Scientific wisdom has bare evidence that climate change has indeed accelerated. For many coffee growers and other farmers in general these are very bad times and even worse going forward. It’s not a hyperbole to suggest that we are all like passengers of an airplane that is going down.
However grim it may be, growers and farmers are one of the world’s oldest professions. They thrive and survive through adaptation and sheer ingenuity. We are collaborating with our coffee growing partners to make sure we could ride the storm better in the future, literally and figuratively.

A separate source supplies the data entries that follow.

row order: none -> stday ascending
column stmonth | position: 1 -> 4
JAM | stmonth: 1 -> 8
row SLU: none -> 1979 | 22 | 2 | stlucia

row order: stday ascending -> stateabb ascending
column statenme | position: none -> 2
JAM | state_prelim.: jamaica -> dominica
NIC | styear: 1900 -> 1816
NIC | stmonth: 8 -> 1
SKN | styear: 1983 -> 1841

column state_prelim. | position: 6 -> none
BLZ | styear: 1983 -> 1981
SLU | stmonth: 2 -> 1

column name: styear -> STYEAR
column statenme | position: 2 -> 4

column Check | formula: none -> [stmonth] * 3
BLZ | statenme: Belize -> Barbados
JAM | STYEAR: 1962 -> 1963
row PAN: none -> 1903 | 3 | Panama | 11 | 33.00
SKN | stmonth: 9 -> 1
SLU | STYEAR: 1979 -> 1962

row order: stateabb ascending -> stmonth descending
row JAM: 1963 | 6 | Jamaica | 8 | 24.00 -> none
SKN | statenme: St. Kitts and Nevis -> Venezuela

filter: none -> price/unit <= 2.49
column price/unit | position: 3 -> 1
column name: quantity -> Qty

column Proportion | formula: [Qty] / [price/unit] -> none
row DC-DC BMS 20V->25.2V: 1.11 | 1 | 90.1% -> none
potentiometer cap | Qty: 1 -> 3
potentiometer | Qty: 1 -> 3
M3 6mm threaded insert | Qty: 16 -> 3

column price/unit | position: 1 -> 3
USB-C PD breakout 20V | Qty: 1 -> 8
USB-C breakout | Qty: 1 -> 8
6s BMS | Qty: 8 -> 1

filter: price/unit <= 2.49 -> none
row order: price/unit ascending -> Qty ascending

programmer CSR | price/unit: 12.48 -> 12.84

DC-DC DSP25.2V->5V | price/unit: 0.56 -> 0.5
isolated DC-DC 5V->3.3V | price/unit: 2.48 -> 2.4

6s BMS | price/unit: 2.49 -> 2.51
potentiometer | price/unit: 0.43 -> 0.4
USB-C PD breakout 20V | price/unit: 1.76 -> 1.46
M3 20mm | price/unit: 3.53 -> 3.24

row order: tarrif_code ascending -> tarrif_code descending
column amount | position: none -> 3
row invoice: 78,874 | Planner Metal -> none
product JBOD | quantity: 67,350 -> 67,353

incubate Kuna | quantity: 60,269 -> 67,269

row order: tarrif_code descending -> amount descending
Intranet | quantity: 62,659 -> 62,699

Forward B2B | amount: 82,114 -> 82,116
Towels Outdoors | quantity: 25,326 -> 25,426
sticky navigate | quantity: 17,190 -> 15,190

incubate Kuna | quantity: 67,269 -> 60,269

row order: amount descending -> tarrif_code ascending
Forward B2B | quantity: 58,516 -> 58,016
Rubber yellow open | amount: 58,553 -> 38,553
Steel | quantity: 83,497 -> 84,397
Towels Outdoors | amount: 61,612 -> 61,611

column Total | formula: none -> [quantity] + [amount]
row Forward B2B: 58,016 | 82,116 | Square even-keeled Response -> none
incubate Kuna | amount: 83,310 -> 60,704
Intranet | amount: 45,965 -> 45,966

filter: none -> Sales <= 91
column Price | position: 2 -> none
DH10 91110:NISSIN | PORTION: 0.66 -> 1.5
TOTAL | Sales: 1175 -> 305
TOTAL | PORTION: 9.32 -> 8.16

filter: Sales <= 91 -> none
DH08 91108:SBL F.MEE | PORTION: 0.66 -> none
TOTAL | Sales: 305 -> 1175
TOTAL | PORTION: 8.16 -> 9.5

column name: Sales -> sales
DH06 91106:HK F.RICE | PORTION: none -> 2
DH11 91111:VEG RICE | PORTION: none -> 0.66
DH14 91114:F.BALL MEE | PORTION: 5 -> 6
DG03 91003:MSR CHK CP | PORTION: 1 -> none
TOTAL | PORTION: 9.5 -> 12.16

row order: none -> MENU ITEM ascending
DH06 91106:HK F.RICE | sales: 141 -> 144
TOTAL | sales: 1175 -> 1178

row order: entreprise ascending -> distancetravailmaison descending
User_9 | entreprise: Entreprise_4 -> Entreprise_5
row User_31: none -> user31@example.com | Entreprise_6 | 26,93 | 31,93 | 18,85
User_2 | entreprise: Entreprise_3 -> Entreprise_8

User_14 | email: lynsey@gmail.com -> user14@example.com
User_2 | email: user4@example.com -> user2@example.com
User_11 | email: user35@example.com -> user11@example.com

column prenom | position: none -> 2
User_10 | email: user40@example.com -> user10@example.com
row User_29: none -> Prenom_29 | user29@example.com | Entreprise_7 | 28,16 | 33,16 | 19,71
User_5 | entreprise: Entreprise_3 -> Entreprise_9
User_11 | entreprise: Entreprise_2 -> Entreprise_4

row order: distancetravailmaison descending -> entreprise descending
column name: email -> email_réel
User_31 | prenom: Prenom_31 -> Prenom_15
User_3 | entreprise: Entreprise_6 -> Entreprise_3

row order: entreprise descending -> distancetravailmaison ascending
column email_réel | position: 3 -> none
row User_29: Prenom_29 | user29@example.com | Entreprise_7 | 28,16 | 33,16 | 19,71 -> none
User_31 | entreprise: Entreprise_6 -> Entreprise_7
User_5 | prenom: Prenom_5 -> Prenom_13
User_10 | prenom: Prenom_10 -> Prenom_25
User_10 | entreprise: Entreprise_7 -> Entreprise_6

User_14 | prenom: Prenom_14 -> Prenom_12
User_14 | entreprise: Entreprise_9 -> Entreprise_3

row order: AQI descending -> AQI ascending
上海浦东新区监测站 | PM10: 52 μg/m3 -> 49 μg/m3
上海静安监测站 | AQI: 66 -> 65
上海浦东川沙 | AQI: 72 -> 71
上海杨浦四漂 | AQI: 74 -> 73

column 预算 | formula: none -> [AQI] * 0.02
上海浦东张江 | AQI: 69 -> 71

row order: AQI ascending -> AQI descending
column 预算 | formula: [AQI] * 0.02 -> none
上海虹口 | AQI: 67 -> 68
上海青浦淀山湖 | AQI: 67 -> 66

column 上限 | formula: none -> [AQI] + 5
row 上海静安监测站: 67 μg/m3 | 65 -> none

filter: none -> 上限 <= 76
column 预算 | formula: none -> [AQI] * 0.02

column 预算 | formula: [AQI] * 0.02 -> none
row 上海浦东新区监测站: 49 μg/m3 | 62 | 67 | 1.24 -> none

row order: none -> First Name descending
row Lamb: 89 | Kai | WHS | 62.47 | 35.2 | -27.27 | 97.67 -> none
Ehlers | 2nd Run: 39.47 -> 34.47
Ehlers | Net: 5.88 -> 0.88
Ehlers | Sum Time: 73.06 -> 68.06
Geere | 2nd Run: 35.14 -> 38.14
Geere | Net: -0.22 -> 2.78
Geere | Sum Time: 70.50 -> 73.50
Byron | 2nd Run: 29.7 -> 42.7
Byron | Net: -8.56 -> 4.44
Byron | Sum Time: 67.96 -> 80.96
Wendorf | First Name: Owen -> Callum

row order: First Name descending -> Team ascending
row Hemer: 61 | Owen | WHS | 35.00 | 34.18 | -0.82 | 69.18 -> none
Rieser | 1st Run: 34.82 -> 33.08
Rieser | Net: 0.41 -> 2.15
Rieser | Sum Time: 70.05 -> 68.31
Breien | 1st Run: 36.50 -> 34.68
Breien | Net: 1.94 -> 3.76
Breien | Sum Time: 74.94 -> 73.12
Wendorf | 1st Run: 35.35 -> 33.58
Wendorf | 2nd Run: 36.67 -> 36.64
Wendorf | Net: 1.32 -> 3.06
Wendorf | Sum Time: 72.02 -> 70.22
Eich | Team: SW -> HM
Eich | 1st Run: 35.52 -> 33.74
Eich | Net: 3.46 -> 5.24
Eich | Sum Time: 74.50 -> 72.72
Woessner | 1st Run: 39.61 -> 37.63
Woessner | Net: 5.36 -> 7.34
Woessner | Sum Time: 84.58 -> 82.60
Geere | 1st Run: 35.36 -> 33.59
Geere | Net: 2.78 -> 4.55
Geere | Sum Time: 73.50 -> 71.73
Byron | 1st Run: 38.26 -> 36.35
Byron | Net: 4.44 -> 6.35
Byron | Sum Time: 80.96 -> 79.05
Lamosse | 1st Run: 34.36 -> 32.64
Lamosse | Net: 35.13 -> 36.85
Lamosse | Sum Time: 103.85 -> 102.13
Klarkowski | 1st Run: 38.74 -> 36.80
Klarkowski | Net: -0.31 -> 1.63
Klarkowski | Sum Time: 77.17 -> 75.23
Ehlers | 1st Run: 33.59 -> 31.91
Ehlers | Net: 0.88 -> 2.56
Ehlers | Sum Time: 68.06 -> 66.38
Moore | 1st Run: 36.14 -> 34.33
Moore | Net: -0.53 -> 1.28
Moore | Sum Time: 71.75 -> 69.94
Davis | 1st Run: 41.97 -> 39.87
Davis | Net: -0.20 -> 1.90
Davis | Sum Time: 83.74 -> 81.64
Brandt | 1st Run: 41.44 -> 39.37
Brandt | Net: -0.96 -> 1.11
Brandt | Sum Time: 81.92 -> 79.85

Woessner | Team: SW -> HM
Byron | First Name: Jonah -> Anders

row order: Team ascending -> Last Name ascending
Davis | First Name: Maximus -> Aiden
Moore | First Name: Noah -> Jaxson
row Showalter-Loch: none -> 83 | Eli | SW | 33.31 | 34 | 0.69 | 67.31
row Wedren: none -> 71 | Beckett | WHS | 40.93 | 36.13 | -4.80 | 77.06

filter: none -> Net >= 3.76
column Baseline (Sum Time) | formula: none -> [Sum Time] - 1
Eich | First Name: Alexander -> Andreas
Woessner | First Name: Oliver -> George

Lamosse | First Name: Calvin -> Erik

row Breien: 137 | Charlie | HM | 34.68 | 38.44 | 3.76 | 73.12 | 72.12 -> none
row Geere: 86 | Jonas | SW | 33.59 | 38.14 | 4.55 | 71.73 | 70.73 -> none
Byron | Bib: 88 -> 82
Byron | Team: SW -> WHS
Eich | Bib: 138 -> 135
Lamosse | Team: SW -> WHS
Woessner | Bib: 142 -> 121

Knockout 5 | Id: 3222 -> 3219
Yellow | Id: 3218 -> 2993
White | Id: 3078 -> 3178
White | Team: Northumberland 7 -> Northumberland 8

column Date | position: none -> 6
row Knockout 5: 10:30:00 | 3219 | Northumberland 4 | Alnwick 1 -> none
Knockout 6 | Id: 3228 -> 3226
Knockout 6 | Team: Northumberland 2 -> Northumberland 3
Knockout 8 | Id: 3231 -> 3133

In Toraja, we believe that this is the time for designing a climate adaptation agroforestry model. An agroforestry model that protects from land erosion, improves the weather defense system, and introduces biodiversity into the coffee growing areas. The aim is to increase the population of bees for flower pollination as well as protecting it from heavy winds.
Meanwhile efforts have been put in place to assist our farmers and processors in Flores and Java in developing a weather-proof drying system. We believe the introduction of drying domes and improvement in harvesting standard operating procedures (SOPs) based on better statistics calculation could help our partners in mitigating the effects of weather in time of harvest.
However small these steps may be, it still needs collaborative efforts and support to achieve. Otherwise there might not be much future in coffee for many of our grower partners in the face of future storms.